Cricket is by far the biggest driver. Whenever the national team plays or when the IPL season is running, engagement on sports platforms spikes across the country. Football follows closely, with the English Premier League, La Liga, and Champions League all drawing heavy viewership and betting activity from Nepali users. Volleyball, which was designated Nepal’s official national sport in 2017, is building a domestic league structure through the Nepal Volleyball League that launched in 2025.
International platforms like 1xBet Nepal, all operate in the market through offshore licenses, primarily from Curacao. These platforms serve Nepali users with localised payment options, Nepali language support in some cases, and sports coverage heavily weighted toward cricket and football because that is what the audience engages with most.
Is any of this actually legal?
This is where Nepal’s situation gets unusual. Land-based casinos exist and are legally regulated, but they are restricted to foreign tourists only. Nepali citizens cannot legally enter or gamble at domestic casinos. The Country Criminal Code Act 2074 (2017), Section 125 prohibits gambling and betting for locals, with potential penalties including imprisonment of up to one year and fines up to NPR 10,000.
But the law was written before online platforms became widespread in the country, and it says nothing specific about international websites or offshore operators. There is no local licensing body for online betting. No regulator. No framework. That gap is what offshore platforms operate through, and it is why the market has grown as quickly as it has without any domestic regulatory intervention.

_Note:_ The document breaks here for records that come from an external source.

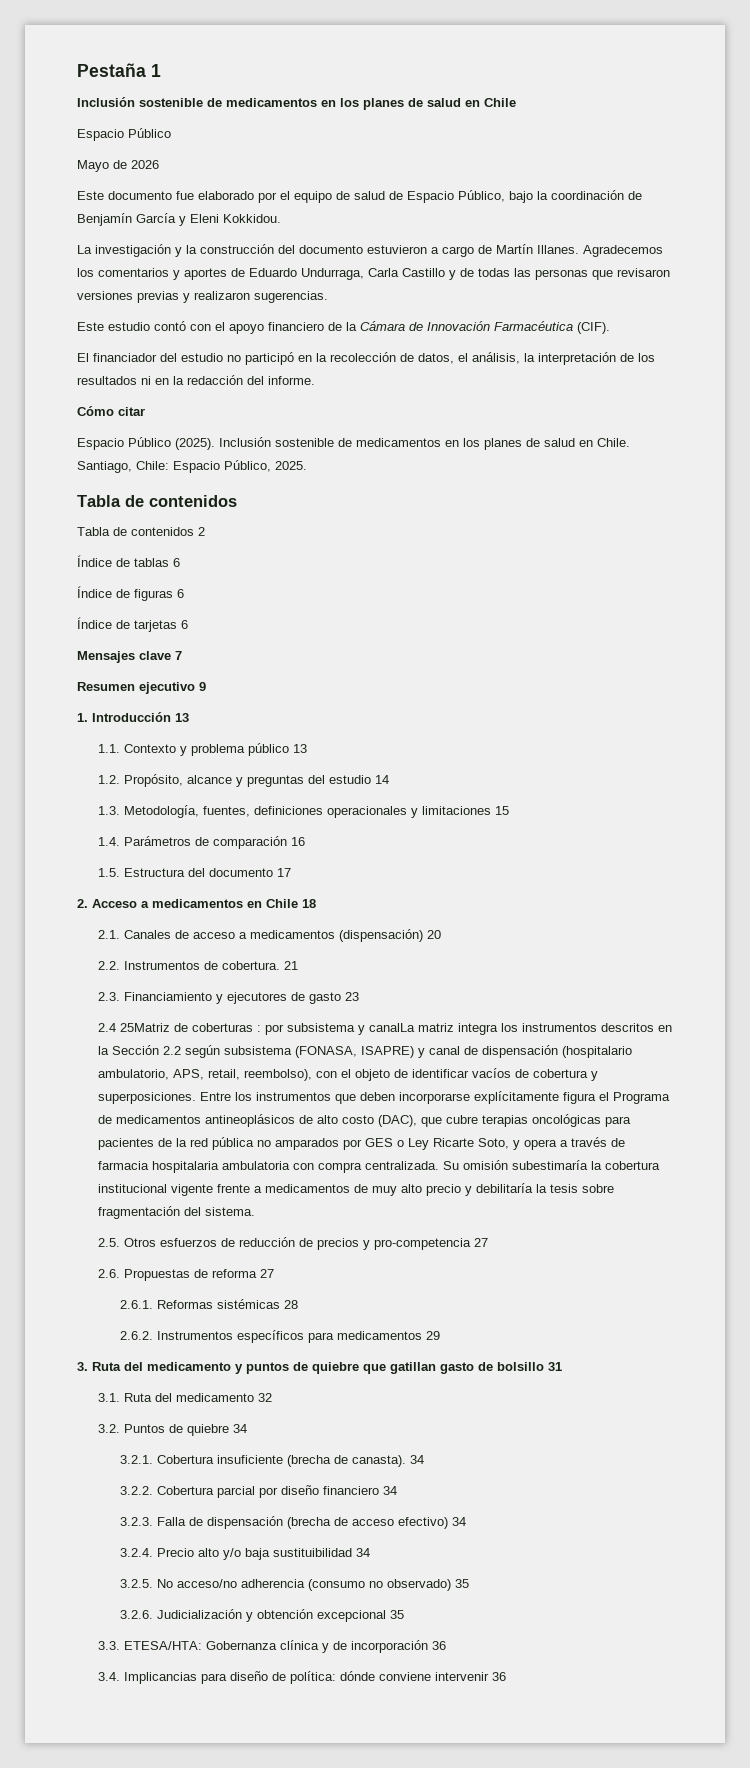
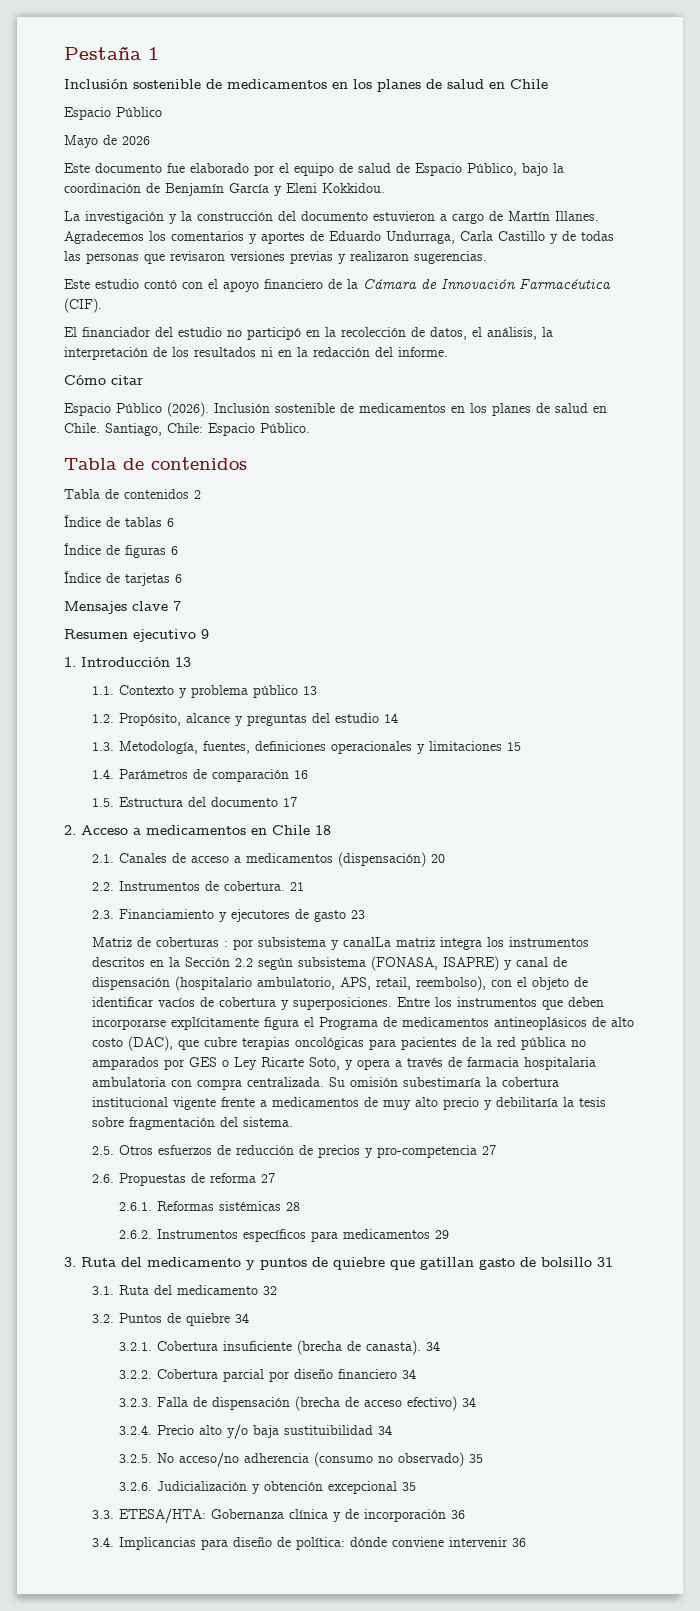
- Espacio Público (2025).
+ Espacio Público (2026).
- Santiago, Chile: Espacio Público, 2025.
+ Santiago, Chile: Espacio Público.
- 2.4 25Matriz de coberturas : por subsistema y canalLa matriz integra los instrumentos descritos en la Sección 2.2 según subsistema (FONASA, ISAPRE) y canal de dispensación (hospitalario ambulatorio, APS, retail, reembolso), con el objeto de identificar vacíos de cobertura y superposiciones.
+ Matriz de coberturas : por subsistema y canalLa matriz integra los instrumentos descritos en la Sección 2.2 según subsistema (FONASA, ISAPRE) y canal de dispensación (hospitalario ambulatorio, APS, retail, reembolso), con el objeto de identificar vacíos de cobertura y superposiciones.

The government has shown more interest in regulating the land-based casino side. A 2025 anti-money laundering directive now requires casinos to report any individual spending NPR 1 million or more (about $7,265) in a single day. But that directive applies to physical casino operators only, not online platforms. The online space remains essentially untouched by regulation.
Where does this sit in the global picture?
sports betting market is expected to grow from USD 155.423 billion in 2025 to USD 256.515 billion in 2030, at a compound annual growth rate of 12.82% according to Market Research Future. Asia-Pacific is consistently identified as the fastest growing region because of young populations, rising smartphone adoption, and rapidly improving internet access. Nepal fits that profile exactly.
Mobile betting specifically accounts for over 70% of all betting activity globally as of 2025. In a market like Nepal where mobile is the dominant internet access point and fixed broadband barely exists outside major urban centres, that mobile-first pattern is even more pronounced. The infrastructure is already built around exactly the kind of usage these platforms need.
Esports is another category gaining traction. The global esports betting market is projected to grow from $14.76 billion in 2025 to $56.19 billion by 2035 at a 14.3% CAGR. Nepal’s young demographics and high mobile engagement make it a natural audience for this segment as competitive gaming viewership continues growing across South Asia.
What Comes Next for Nepal’s Market
The current situation is a market that is active, growing, and operating almost entirely without local oversight. Whether Nepal’s government moves to regulate online platforms, tax them, or continue ignoring them will shape how the next few years play out. The 10.7% CAGR growth projection runs through 2026, and with internet penetration still climbing and 4G coverage expanding into more rural areas, the user base that supports these platforms is not going to shrink.
For digital platforms targeting South Asia, Nepal has gone from an afterthought to a market with real numbers behind it. The connectivity is there, the audience is young and mobile-native, and the regulatory gap means low barriers to entry. That combination does not stay quiet for long.